I recommend upgrade to a Server Firmware Bundle that includes ADDDC Sparing to expand the memory error coverage – 4.2(1i). More info:

Handling RAS events

When BANK-level or RANK-level RAS events are observed (and PPR is enabled):

  1. Verify that no other DIMM faults are present (for example, an uncorrectable error)
  2. Schedule a maintenance window (MW).
  3. During MW, put the host in maintenance mode and reboot the server to attempt a permanent repair of the DIMM using Post Package Repair (PPR).
    1. If no errors occur after reboot, PPR was successful, and the server can be put back into use.
    2. If new ADDDC events occur, repeat the reboot process to perform additional permanent repairs with PPR.
  4. If an uncorrectable error occurs after reboot, replace the DIMM.

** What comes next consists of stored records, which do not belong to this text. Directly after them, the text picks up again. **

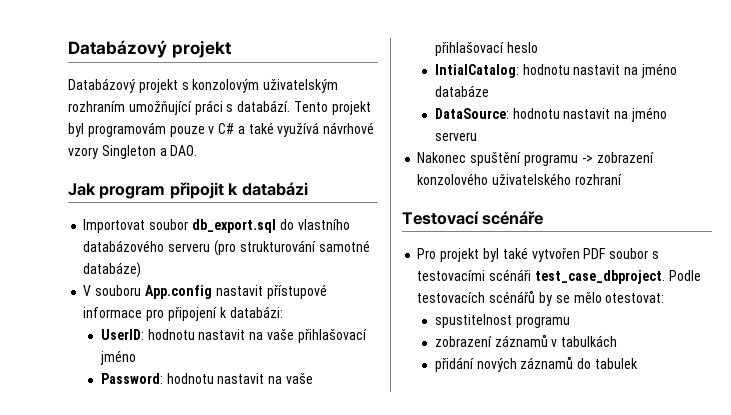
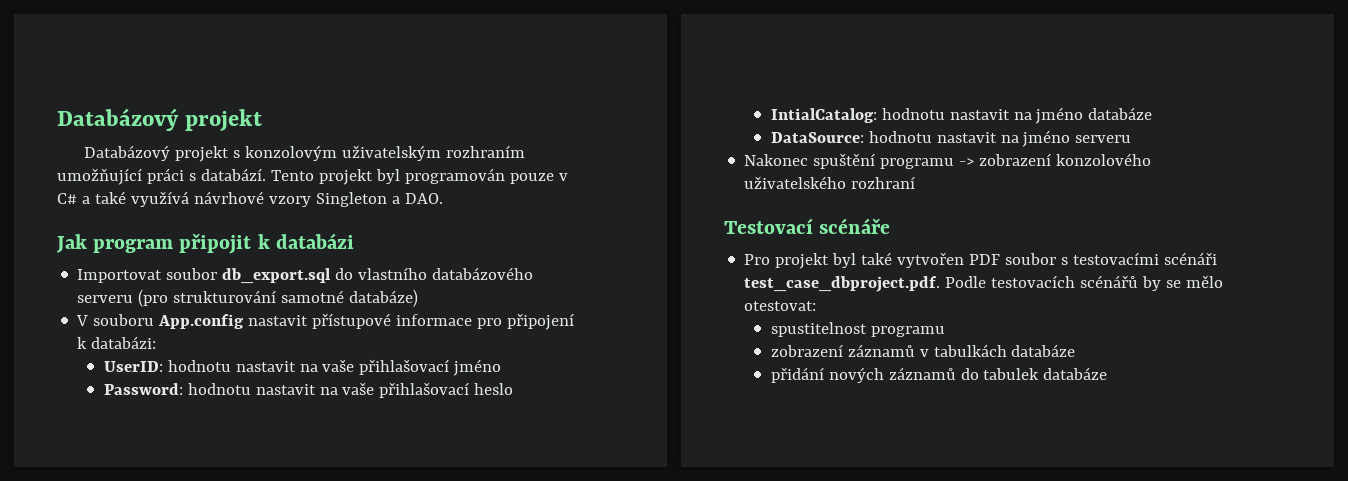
- Tento projekt byl programovám pouze v C# a také využívá návrhové vzory Singleton a DAO.
+ Tento projekt byl programován pouze v C# a také využívá návrhové vzory Singleton a DAO.
- Pro projekt byl také vytvořen PDF soubor s testovacími scénáři test_case_dbproject. Podle testovacích scénářů by se mělo otestovat:
+ Pro projekt byl také vytvořen PDF soubor s testovacími scénáři test_case_dbproject.pdf. Podle testovacích scénářů by se mělo otestovat:
- zobrazení záznamů v tabulkách
+ zobrazení záznamů v tabulkách databáze
- přidání nových záznamů do tabulek
+ přidání nových záznamů do tabulek databáze

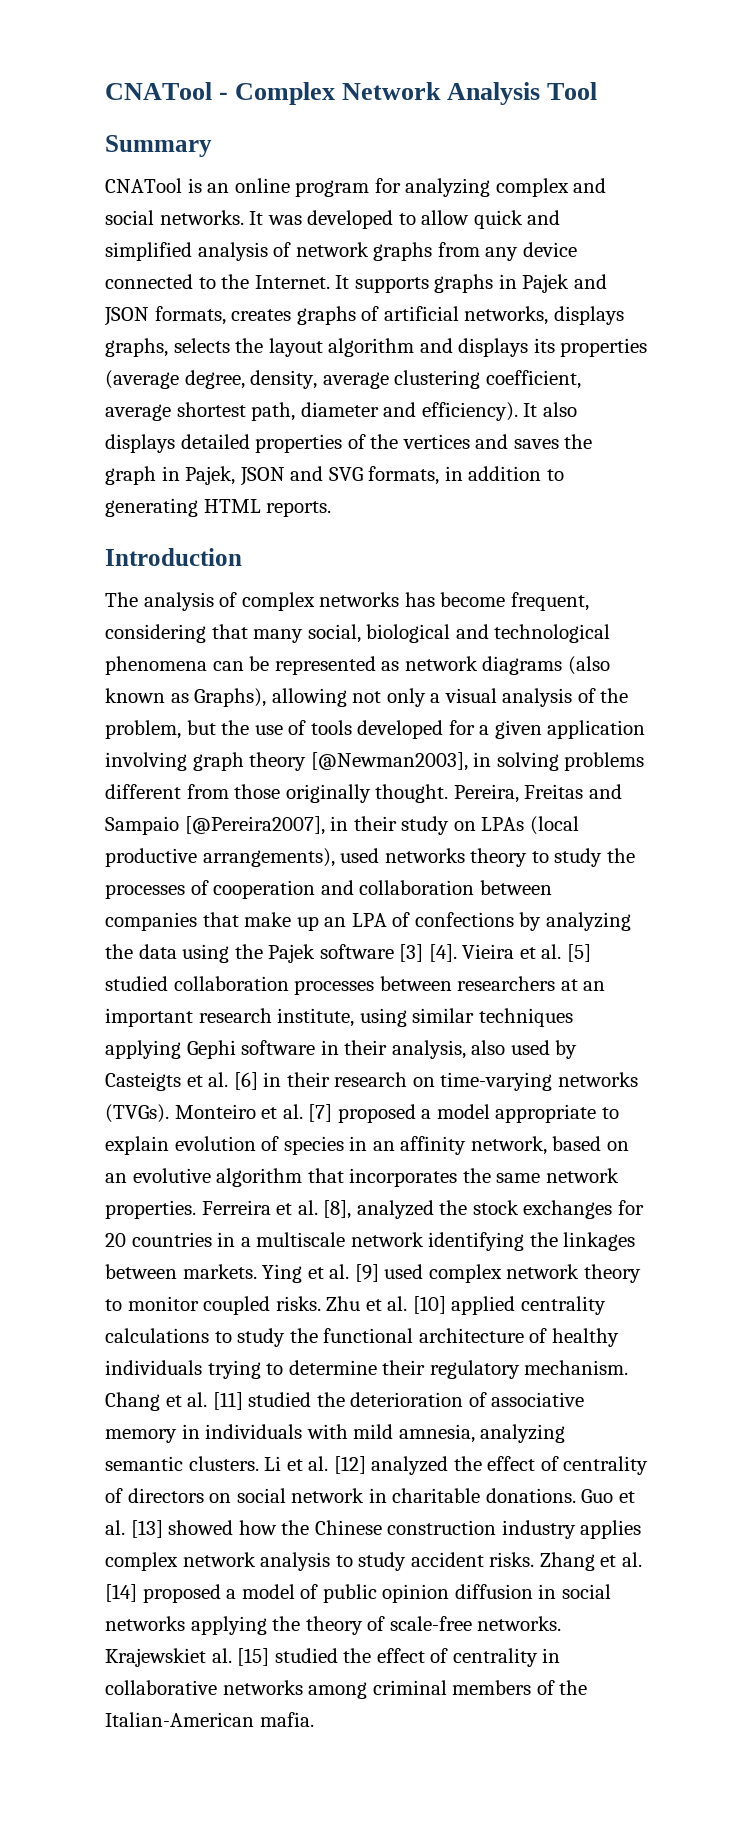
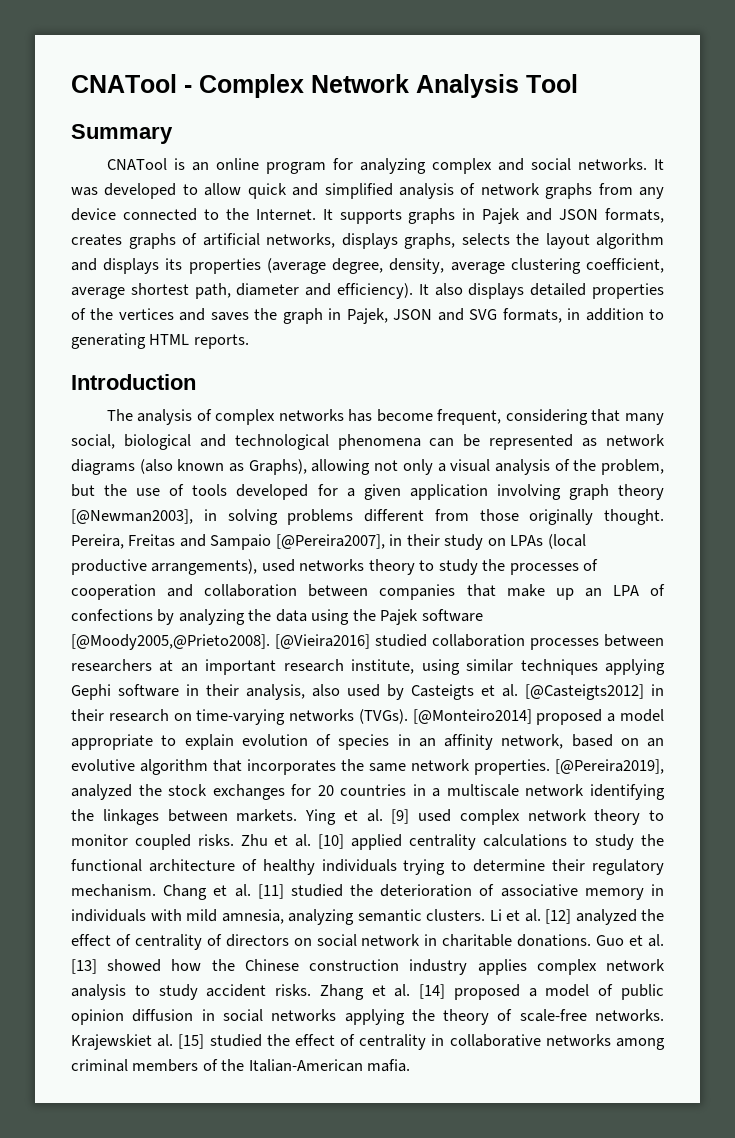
- Pereira, Freitas and Sampaio [@Pereira2007], in their study on LPAs (local productive arrangements), used networks theory to study the processes of cooperation and collaboration between companies that make up an LPA of confections by analyzing the data using the Pajek software [3] [4]. Vieira et al. [5] studied collaboration processes between researchers at an important research institute, using similar techniques applying Gephi software in their analysis, also used by Casteigts et al. [6] in their research on time-varying networks (TVGs).
+ Pereira, Freitas and Sampaio [@Pereira2007], in their study on LPAs (local productive arrangements), used networks theory to study the processes of cooperation and collaboration between companies that make up an LPA of confections by analyzing the data using the Pajek software [@Moody2005,@Prieto2008]. [@Vieira2016] studied collaboration processes between researchers at an important research institute, using similar techniques applying Gephi software in their analysis, also used by Casteigts et al. [@Casteigts2012] in their research on time-varying networks (TVGs).
- Monteiro et al. [7] proposed a model appropriate to explain evolution of species in an affinity network, based on an evolutive algorithm that incorporates the same network properties.
+ [@Monteiro2014] proposed a model appropriate to explain evolution of species in an affinity network, based on an evolutive algorithm that incorporates the same network properties.
- Ferreira et al. [8], analyzed the stock exchanges for 20 countries in a multiscale network identifying the linkages between markets.
+ [@Pereira2019], analyzed the stock exchanges for 20 countries in a multiscale network identifying the linkages between markets.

Release 4.1(1) firmware generates a Major severity fault for all BANK and RANK RAS events so that proactive action can be taken relative to a critical ADDDC defect CSCvr79388.

Releases 4.1(2) and 4.1(3) firmware generates a Major severity fault for RANK RAS events on advanced CPU SKUs. BANK RAS events will generate a fault for standard CPU SKUs.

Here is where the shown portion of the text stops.